Materials and methods

Basic analysis

The pipeline accepts single- or paired-end reads in FASTQ[16] format and simple metadata describing the organism and experimental conditions associated with the reads. The type of sequencer is immaterial, providing that the data format of the reads is followed. Users submit their NGS data and XML-formatted metadata to the DRA. They may also submit the NGS data to a DDBJ Pipeline directory. Users subsequently analyse the NGS data in the pipeline using the accession numbers. The FASTQ-formatted sequences and metadata are loaded from the DRA databases. The DDBJ Pipeline allows pre-processing by trimming low-quality bases from both ends of the reads. The pre-processing function returns statistics and figures describing read qualities by read position, and these outputs enable users to set trimming parameters. The FASTQ files are used either for genome mapping or for de novo assembly. The basic analysis supports various mapping and de novo assembly tools for the NGS data according to the user's preference. (Analytical programme tools hosted in the DDBJ Pipeline[17-36] are listed in Table 1). Optional analytical parameters can be selected. Sequential commands from pre-processing to outputting analytical results are preset for easy operation. Reference data, such as the relevant genome sequence, can be retrieved from DDBJ databases by the Simple Object Access Protocol (SOAP).[37] Users can confirm the error rate by read position and can trim low-quality bases from the reads. The numbers of mapped reads, genome coverage, depth, and maximum contig length are reported. Output files from all processing stages including SAM-formatted files,[24] if supported by the tool, can be downloaded from an FTP server. A multiple FASTA file, which is convenient for subsequent submissions to the whole-genome shotgun (WGS) section of DDBJ, is built on the basis of consensus sequences from mapping or contig files from de novo assembly. The basic analysis system is built mainly using Perl 5.8, Java 6, PostgreSQL 8.3, and gnuplot (http://www.gnuplot.info/). Mapping and de novo assembly are performed on NIG supercomputers using 704 8-core 2.60-GHz Intel Sandy Bridge CPUs with 64 GB RAM and 1.6 TB storage, and 96 8-core 2.66-GHz Intel Xenon CPUs with 10 TB RAM, respectively.

Table 1.

Analysis programmes hosted in the DDBJ Pipeline

Analysis type	Usage	Analysis tools
Basic analysis	Mapping	BLAT[17]
		BWA program[18,19]
		SOAP2[20]
		Bowtie[21]
		Bowtie 2[22]
		TopHat[23]
		SAMtools[24]
	de novo assembly	Velvet[25,26]
		SOAPdenovo[27]
		ABySS[28]
		Trinity[29]
High-level analysis	Web application	Galaxy[30]
	Annotation of mapping results	ANNOVAR[31]
		Cufflinks[32]
		MACS[33]
	Annotation of de novo assembled contigs	GENSCAN[34]
		GeneMark.hmm[35]
		BLAST[36]

Numbers in brackets following analysis tools are citations.

Analysis programmes hosted in the DDBJ Pipeline Numbers in brackets following analysis tools are citations.
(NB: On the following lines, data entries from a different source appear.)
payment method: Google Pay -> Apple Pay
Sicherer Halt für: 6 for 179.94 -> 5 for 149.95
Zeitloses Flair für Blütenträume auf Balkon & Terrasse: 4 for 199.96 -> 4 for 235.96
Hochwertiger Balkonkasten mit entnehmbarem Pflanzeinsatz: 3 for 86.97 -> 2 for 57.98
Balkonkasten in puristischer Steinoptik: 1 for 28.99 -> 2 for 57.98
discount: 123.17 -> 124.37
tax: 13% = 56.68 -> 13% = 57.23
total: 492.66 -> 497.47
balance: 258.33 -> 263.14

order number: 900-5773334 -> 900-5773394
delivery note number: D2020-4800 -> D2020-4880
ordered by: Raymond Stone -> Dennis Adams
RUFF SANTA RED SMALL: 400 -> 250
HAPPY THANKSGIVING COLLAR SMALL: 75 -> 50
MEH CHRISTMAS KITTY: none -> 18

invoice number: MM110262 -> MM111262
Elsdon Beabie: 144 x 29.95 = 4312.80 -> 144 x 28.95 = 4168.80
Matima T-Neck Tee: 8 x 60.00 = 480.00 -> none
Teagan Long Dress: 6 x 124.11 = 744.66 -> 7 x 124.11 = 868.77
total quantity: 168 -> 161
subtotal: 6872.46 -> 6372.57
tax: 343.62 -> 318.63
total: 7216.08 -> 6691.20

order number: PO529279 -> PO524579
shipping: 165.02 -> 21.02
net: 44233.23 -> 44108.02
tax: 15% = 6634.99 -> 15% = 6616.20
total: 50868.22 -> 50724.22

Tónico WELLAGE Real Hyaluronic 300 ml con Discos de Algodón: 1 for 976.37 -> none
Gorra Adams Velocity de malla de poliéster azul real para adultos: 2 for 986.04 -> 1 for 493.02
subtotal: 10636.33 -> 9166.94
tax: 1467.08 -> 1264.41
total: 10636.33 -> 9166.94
Mapping benchmarks in the basic analysis were calculated using the whole-genome NGS data from the Japanese rice cultivar ‘Omachi’ (paired-end reads of accession number DRR000719) and using the complete genome sequences of the Japanese rice cultivar ‘Nipponbare’ as reference (accession numbers NC_008394–NC_008405). De novo assembly was performed using whole-genome NGS reads of Escherichia coli NDM1Dok01 (paired-end reads of accession number DRR001003).

High-level analysis

Because advanced analysis after mapping and de novo assembly requires several workflows with variable functions, the high-level analysis system was mainly designed to use the Galaxy interface,[30] a genomic workbench with a graphical user interface. To date, single-nucleotide polymorphism (SNP) analysis, transcriptome analysis (RNA-seq), and ChIP-sequencing have been implemented using SAMtools,[24] Cufflinks,[32] and MACS,[33] respectively (Table 1). These analyses are performed using mapped results in the SAM format generated by the basic analysis. Users can modify parameter settings through the graphical user interface and execute the analysis flows repeatedly using Galaxy's Workflow and History methods. For SNP analysis, a figure showing the frequency distribution of SNPs over the entire genome can be produced. For transcriptome analysis, mapped results are sent to Cufflinks to quantify gene structures and expression values. In addition, these results can be visualized by genomic regions linked to the UCSC genome browser site (http://genome.ucsc.edu/). The high-level analysis system requires the Galaxy environment, Cairo (http://www.cairographics.org/), and Perl modules from CPAN (http://www.cpan.org/) for graphical output. The analysis is performed on the same nodes as the mapping, using the 704 8-core 2.60-GHz Intel SandyBridge CPUs with 64 GB RAM and 1.6 TB storage.

Results and discussion

System configuration of the proposed pipeline

The system outline of the DDBJ Pipeline is summarized in Supplementary Fig. S1. Apache Tomcat and DB servers for the DDBJ Pipeline run on an NIG supercomputer, and an FTP server that handles data import and export and resides outside the supercomputer. Reads imported from the DRA are sent via its built-in FTP server. The pipeline is built as a cloud computing-based web application, and its flow follows two steps. The basic analysis receives transferred reads and maps them to reference genomes or assembles them. The high-level analysis generates results closer to the research goals, such as genome contig construction, SNP detection, or expression analysis. NGS data are transferred either to an analysis server for basic analysis or to Galaxy interface servers for high-level analysis, both residing within an NIG supercomputer. Classified on the basis of purpose, the data are analysed by the supercomputer nodes using the qsub command of the UNIVA grid engine.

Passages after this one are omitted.